As Libertarians, we believe a robust marketplace of ideas is essential for a free society. Accordingly, we defend the rights of individuals to unrestricted freedom of speech and freedom of the press in all media, including the internet. We hold that the First Amendment unequivocally protects the right of individuals to dissent from government itself.

We recognize that full freedom of expression is possible only as part of a system of full property rights: the freedoms to use one's own voice; to hire a hall; to own a printing press, broadcast station, transmission cable, or internet server; to wave or burn one's own flag; and to exercise similar property-based freedoms: these are precisely what constitute freedom of communication. At the same time, we recognize that freedom of communication does not extend to the coerced use of other people's property to promote one's ideas without the voluntary consent of the owners.

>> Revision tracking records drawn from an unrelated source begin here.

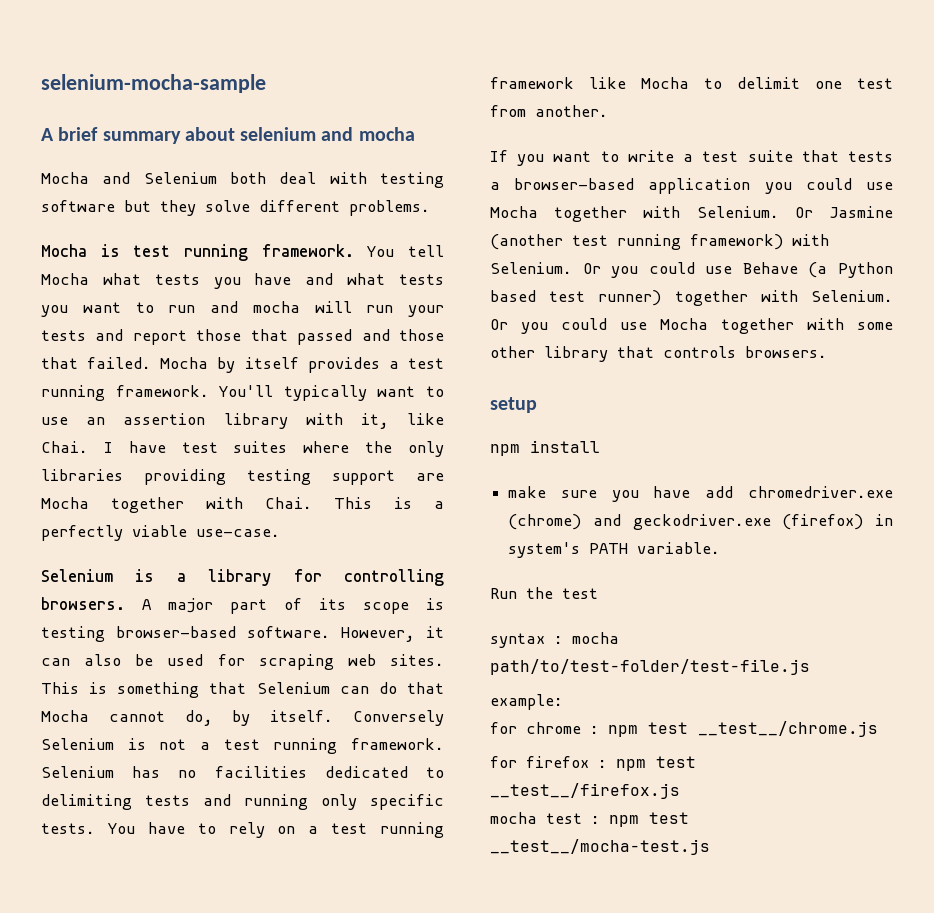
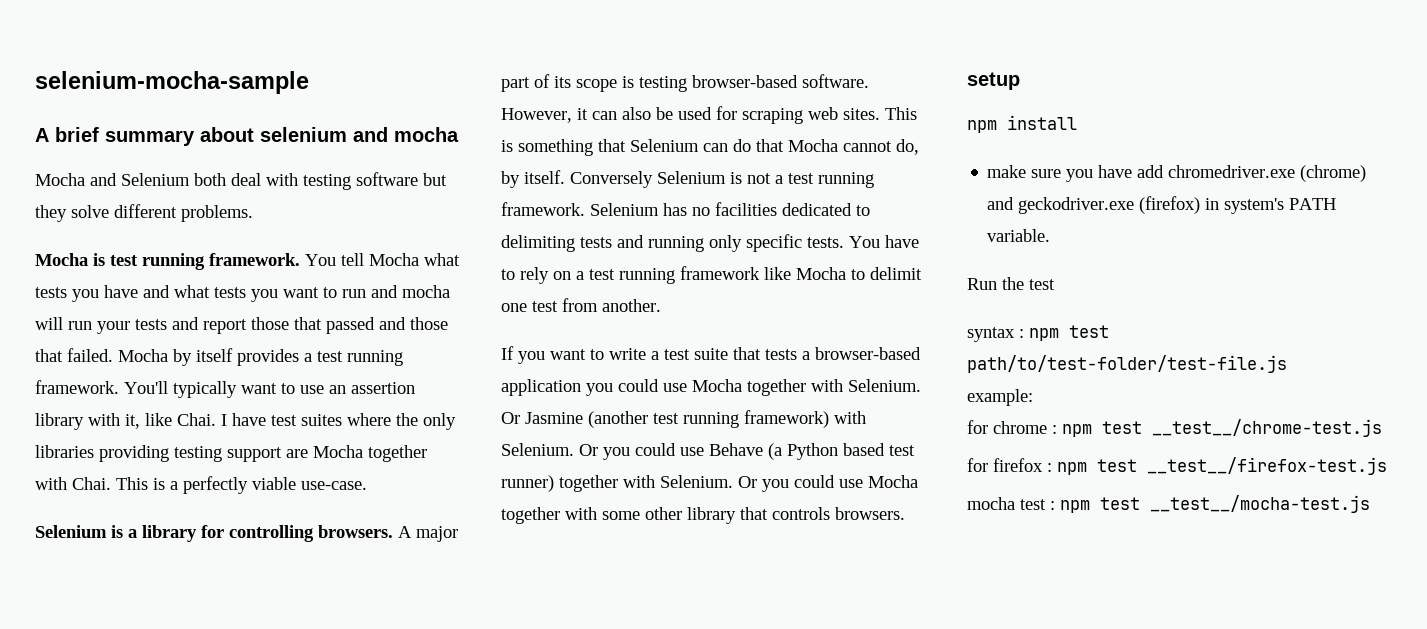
- syntax : mocha path/to/test-folder/test-file.js
+ syntax : npm test path/to/test-folder/test-file.js
- for chrome : npm test __test__/chrome.js
+ for chrome : npm test __test__/chrome-test.js
- for firefox : npm test __test__/firefox.js
+ for firefox : npm test __test__/firefox-test.js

We oppose any expansion of common law restrictions on the right of free speech such as slander and libel laws. We oppose any abridgment of the freedom of speech through government censorship, regulation, or ownership or control of communications media. These include, but are not limited to, laws concerning:

  • Commercial speech or advertising;

  • Obscenity, including "pornography", as we hold this to be an abridgment of liberty of expression despite unsubstantiated claims that it instigates rape or assault, or demeans and slanders women;

  • Reception and storage equipment, such as radar warning devices, and the manufacture of video terminals by telephone companies;

  • Internet servers, communications networks, and other interactive electronic media as we hold them to be the functional equivalent of speaking halls and printing presses in the age of electronic communications, and as such deserving of full freedom; and

  • Electronic newspapers, electronic "Yellow Pages", and other new information media, as these deserve full freedom.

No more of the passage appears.